If we want to better understand motivation to achieve—no matter what that achievement is, there are two kinds of goals to recognise.  Learning goals are those in which children strive to improve or master or understand something new.  Performance goals are those through which children focus exclusively on their competence; they either try to cultivate favourable judgments or avoid negative ones.  The adaptive and maladaptive motivational patterns simply refer to the extent to which a child either succeeds or fails to establish and maintain personally challenging and values achievement goals.

What is known thus far is that children seem to lean either towards a belief that intelligence in general is either fixed, or that it is malleable—kind of a nature or nurture position.  Children who see a fixed nature of their intelligence will more often than not seek favourable judgment (performance goals); while children who believe intelligence is open to discovery will pursue opportunities for development and mastery (learning goals).

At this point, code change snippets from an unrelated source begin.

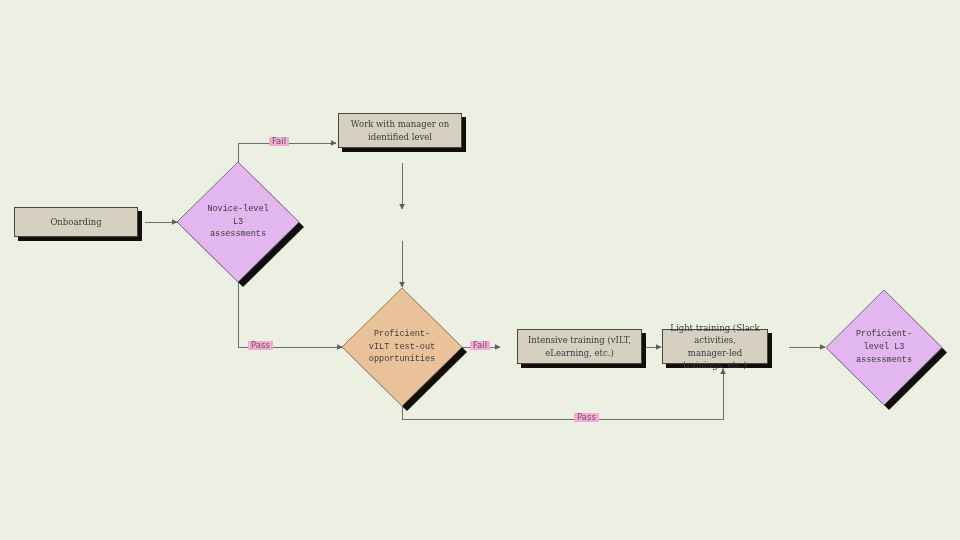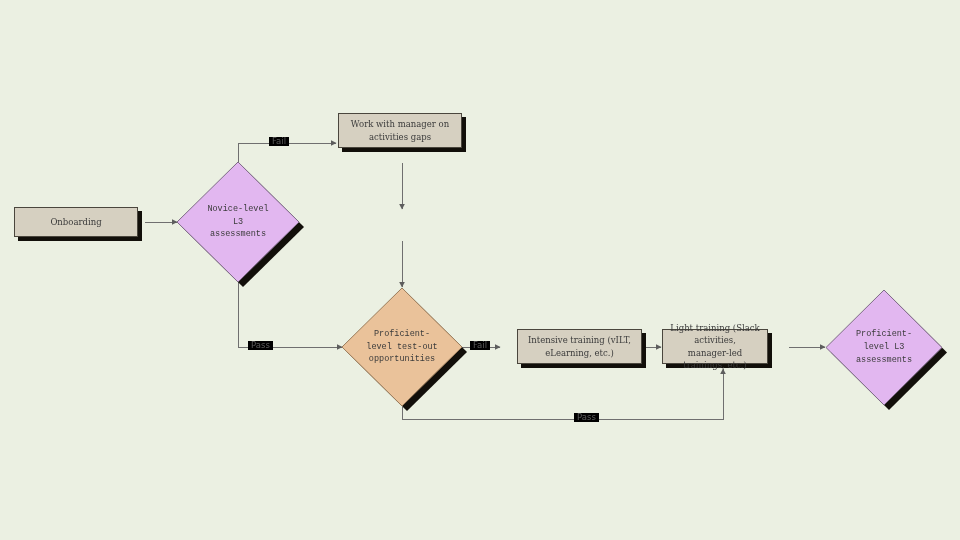--- a/index.html
+++ b/index.html
@@ -84,21 +84,21 @@
     line-height: 1.5;
     padding: 0 6px;
     font-family: Liberation Mono, monospace;
   }
   
   .edge-label {
     position: absolute;
     color: #5b5b5b;
     font-size: 8.5px;
     font-family: "DejaVu Sans", sans-serif;
-    background: #000000;
+    background: #f9a8d4;
     padding: 0 3px;
     white-space: nowrap;
     line-height: 1;
   }
 </style>
 </head>
 <body>
 
 <div id="canvas">
 
@@ -144,31 +144,31 @@
       </span>
     </div>
     <svg class="outline" viewBox="0 0 122 120" preserveAspectRatio="none">
       <polygon points="61,0 122,60 61,120 0,60" fill="none" stroke="#7d6a86" stroke-width="1"></polygon>
     </svg>
   </div>
 
   <div class="node proc" style="left:338px; top:113px; width:124px; height:35px;">
     <span class="lbl">
       <span>Work with manager on</span><br>
-      <span>activities gaps</span>
+      <span>identified level</span>
     </span>
   </div>
 
 
   <div class="node dec orange" style="left:342px; top:288px; width:120px; height:118px;">
     <div class="shadow"></div>
     <div class="face">
       <span class="lbl">
         <span>Proficient-</span><br>
-        <span>level test-out</span><br>
+        <span>vILT test-out</span><br>
         <span>opportunities</span>
       </span>
     </div>
     <svg class="outline" viewBox="0 0 120 118" preserveAspectRatio="none">
       <polygon points="60,0 120,59 60,118 0,59" fill="none" stroke="#9a7c5b" stroke-width="1"></polygon>
     </svg>
   </div>
 
   <div class="node proc" style="left:501px; top:329px; width:125px; height:35px;margin-left:16px;">
     <span class="lbl">

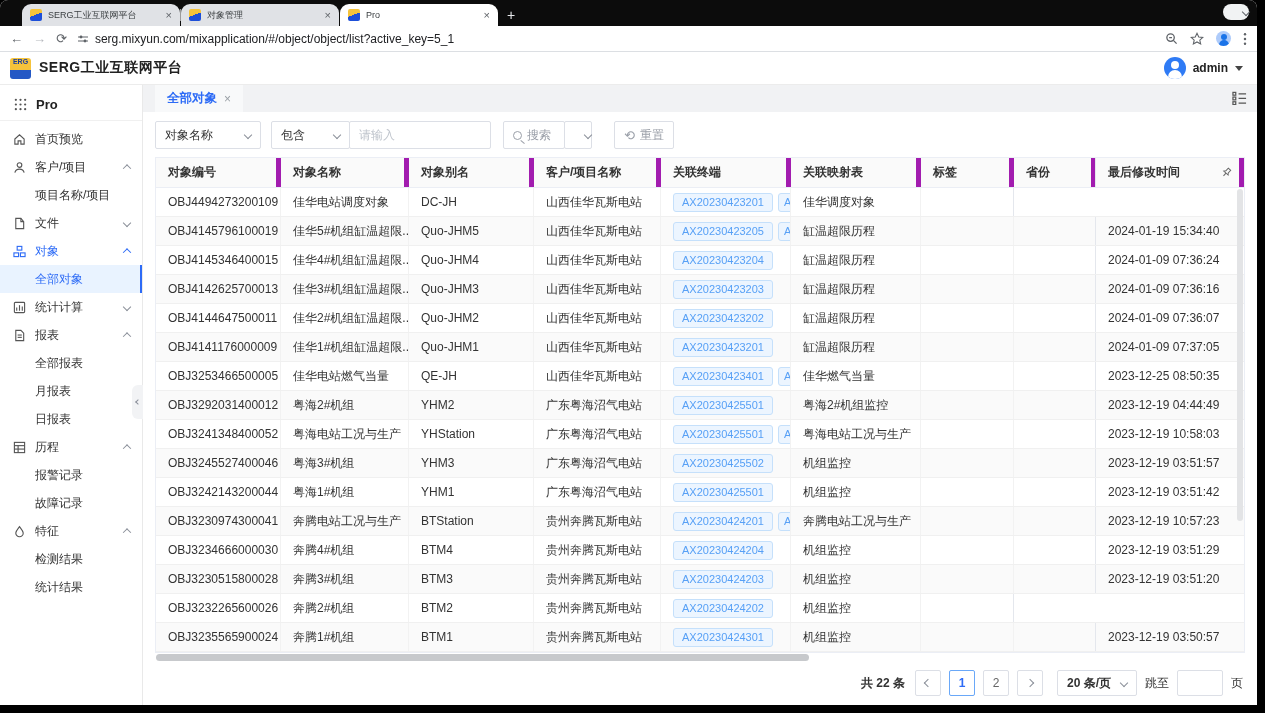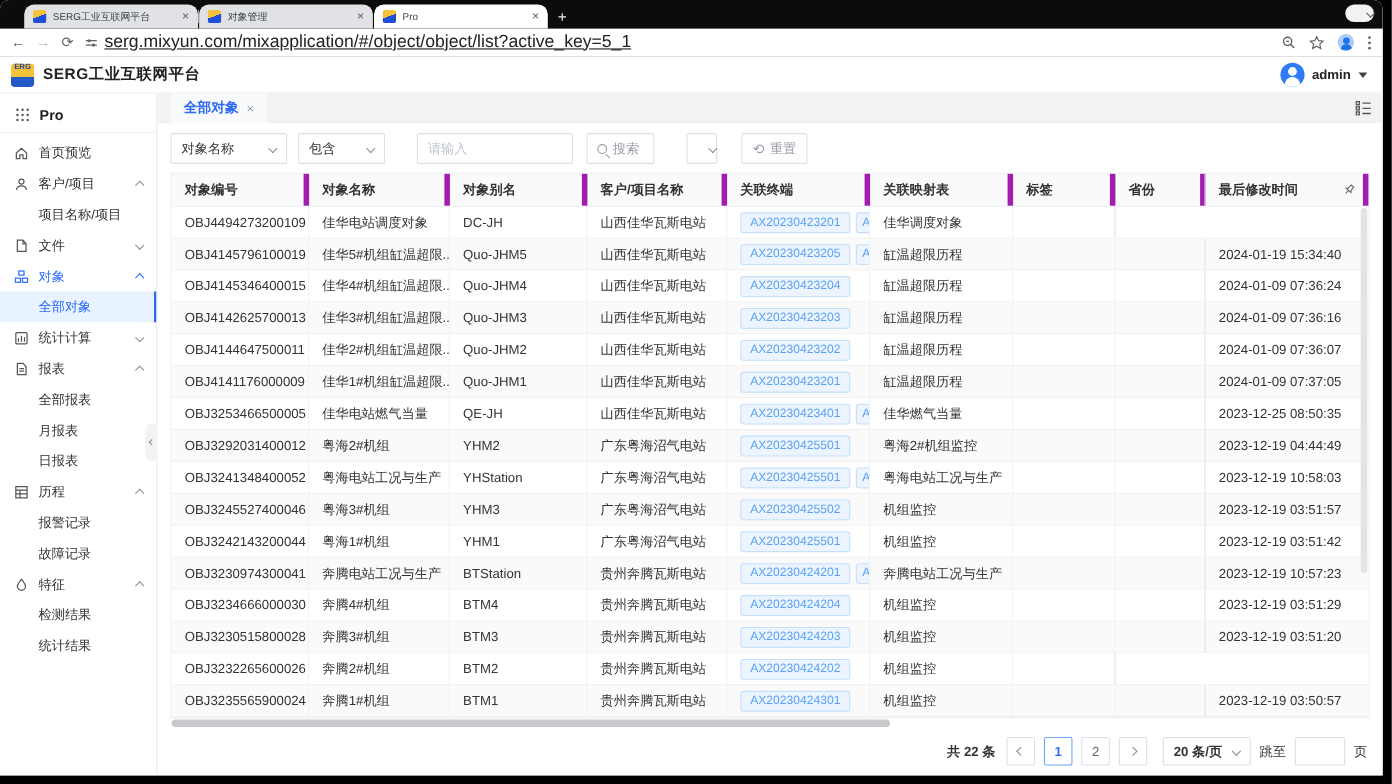--- a/index.html
+++ b/index.html
@@ -15,21 +15,21 @@
   .btab.active { background:#fff; }
   .favicon { width:12px; height:12px; border-radius:2px; background:linear-gradient(160deg,#f5c33b 0 48%,#1d4fd8 48% 100%); flex:none; }
   .btab-title { font-size:9px; color:#3c4043; white-space:nowrap; overflow:hidden; flex:1; }
   .btab-close { font-size:11px; color:#5f6368; flex:none; cursor:default; }
   .newtab { color:#e8eaed; font-size:14px; margin:0 0 3px 8px; }
   .tabsearch { position:absolute; right:8px; top:4px; width:26px; height:16px; background:#f1f3f4; border-radius:8px; display:flex; align-items:center; justify-content:center; }
 
   .urlbar { height:26px; background:#fff; border-bottom:1px solid #dcdfe3; display:flex; align-items:center; padding:0 10px; gap:10px; flex:none; }
   .nav-ic { color:#5f6368; font-size:13px; line-height:1; }
   .nav-ic.dim { color:#b6b9be; }
-  .url-text { font-size:16px; color:#202124; flex:1; display:flex; align-items:center; gap:6px;text-decoration:underline; }
+  .url-text { font-size:12px; color:#202124; flex:1; display:flex; align-items:center; gap:6px; }
   .chrome-right { display:flex; align-items:center; gap:12px; }
   .profile-ic { width:15px; height:15px; border-radius:50%; background:#aecbfa; position:relative; overflow:hidden; }
   .profile-ic::before { content:""; position:absolute; left:4.5px; top:2.5px; width:6px; height:6px; border-radius:50%; background:#1a73e8; }
   .profile-ic::after { content:""; position:absolute; left:2.5px; top:9px; width:10px; height:7px; border-radius:5px 5px 0 0; background:#1a73e8; }
 
   
   .app-header { height:33px; border-bottom:1px solid #ececec; display:flex; align-items:center; padding:0 14px 0 10px; flex:none; background:#fff; }
   .logo { width:21px; height:21px; border-radius:3px; background:linear-gradient(180deg,#f5c33b 0 55%,#2458c5 55% 100%); display:flex; align-items:flex-start; justify-content:center; font-size:7px; font-weight:bold; color:#1a3f9e; margin-right:8px; }
   .brand { font-size:14px; font-weight:bold; color:#222; letter-spacing:.5px; }
   .hdr-user { margin-left:auto; display:flex; align-items:center; gap:7px; }
@@ -60,21 +60,21 @@
   .page-tabbar { height:27px; background:#f1f2f4; display:flex; align-items:flex-end; flex:none; position:relative; }
   .page-tab { margin-left:12px; height:27px; background:#f8f9fa; padding:0 12px; display:flex; align-items:center; gap:7px; font-size:12.5px; font-weight:bold; color:#2d6bf6; }
   .page-tab .x { color:#9aa0a6; font-weight:normal; font-size:12px; }
   .tabbar-tools { position:absolute; right:10px; top:6px; color:#555; }
 
   
   .filter-bar { display:flex; align-items:center; padding:9px 12px 8px; gap:10px; flex:none; }
   .ctrl { height:28px; border:1px solid #dcdfe6; border-radius:2px; display:flex; align-items:center; font-size:12px; color:#333; background:#fff; padding:0 9px; }
   .sel { justify-content:space-between; }
   .sel .chev { margin-left:8px; }
-  .grp { display:flex;gap:30px; }
+  .grp { display:flex; }
   .grp .ctrl+.ctrl { margin-left:-1px; }
   .inp { width:142px; color:#bfc4cc; }
   .btn { color:#9a9fa8; gap:5px; }
   .btn-caret { width:28px; justify-content:center; padding:0; }
   .mag { width:9px; height:9px; border:1.4px solid #9a9fa8; border-radius:50%; position:relative; flex:none; }
   .mag::after { content:""; position:absolute; left:7px; top:8px; width:5px; height:1.4px; background:#9a9fa8; transform:rotate(40deg); transform-origin:0 0; }
   .refresh { font-size:13px; line-height:1; color:#9a9fa8; }
 
   
   .table-wrap { margin:0 12px; border:1px solid #ebeef5; flex:none; position:relative; font-size:12px; }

Learning and Performance Goals Contrasted

On the whole, children with a performance goals mentality build their task choices and pursuits around concerns about their ability levels.  If they pursue learning goals they will focus on progress and mastery.  If the former, there is an almost predictable withdrawal or avoidance of challenge; if the latter, challenges are sought after and serve to energise.

With a performance goal mindset, perceptions of one’s ability must be high and remain high before a challenge task is accepted.  Perceived ability must be high before a child will put themselves on display for judgement.  Or, if they have a low perceived ability they will select easy tasks to protect them from negative feedback.  In other words, they know they will succeed before they even try a challenge.  Either way, the child is intentionally avoiding learning opportunities and at the same time is promoting defensive strategies to avoid challenges.  And there’s the irony: by avoiding challenges the child actually stiff-arms the very tasks that can sustain and improve ability.  This is a fragile situation indeed.

A child who is driven by learning goals will seek challenge.  For if their perceived ability is low they will choose tasks that promote learning how to improve.  If they have high perceived ability they will accept challenges in order to get better. They are less preoccupied with how they will be judged, more willing to display their inability, and they are focused on the process of learning.  This distinction between focusing on ability or on effort carries through to differing levels of satisfaction with outcomes as well.  Coping with failure—to be avoided as much as possible—is also difficult for the performance goal child.  The child who sets successive challenges is far less disturbed with failure because in failure there is something always learnable.  There is inherently far more intrinsic interest in achieving a goal when the learner is focused on the effort, not so much on the outcome.

So what?

There is more to this review paper than what was plucked out.  The classroom teacher would want to also learn about whether ability predicts motivational patterns; or about whether motivational patterns predict ability over time; or even the question of gender and motivational patterns.  But essentially, this paper is especially relevant to the world of sporting practice and play because challenge defines this world.  After all, there is far more depth of experiences in sport than in classroom learning because of the inherently competitive environment that defines sport.  What is most relevant for our Player Development Project reader is this fundamental distinction between preoccupation with performance or with learning.  In other words, in sport there are indeed lions in our paths.  The question is what we do then?  Avoid or challenge?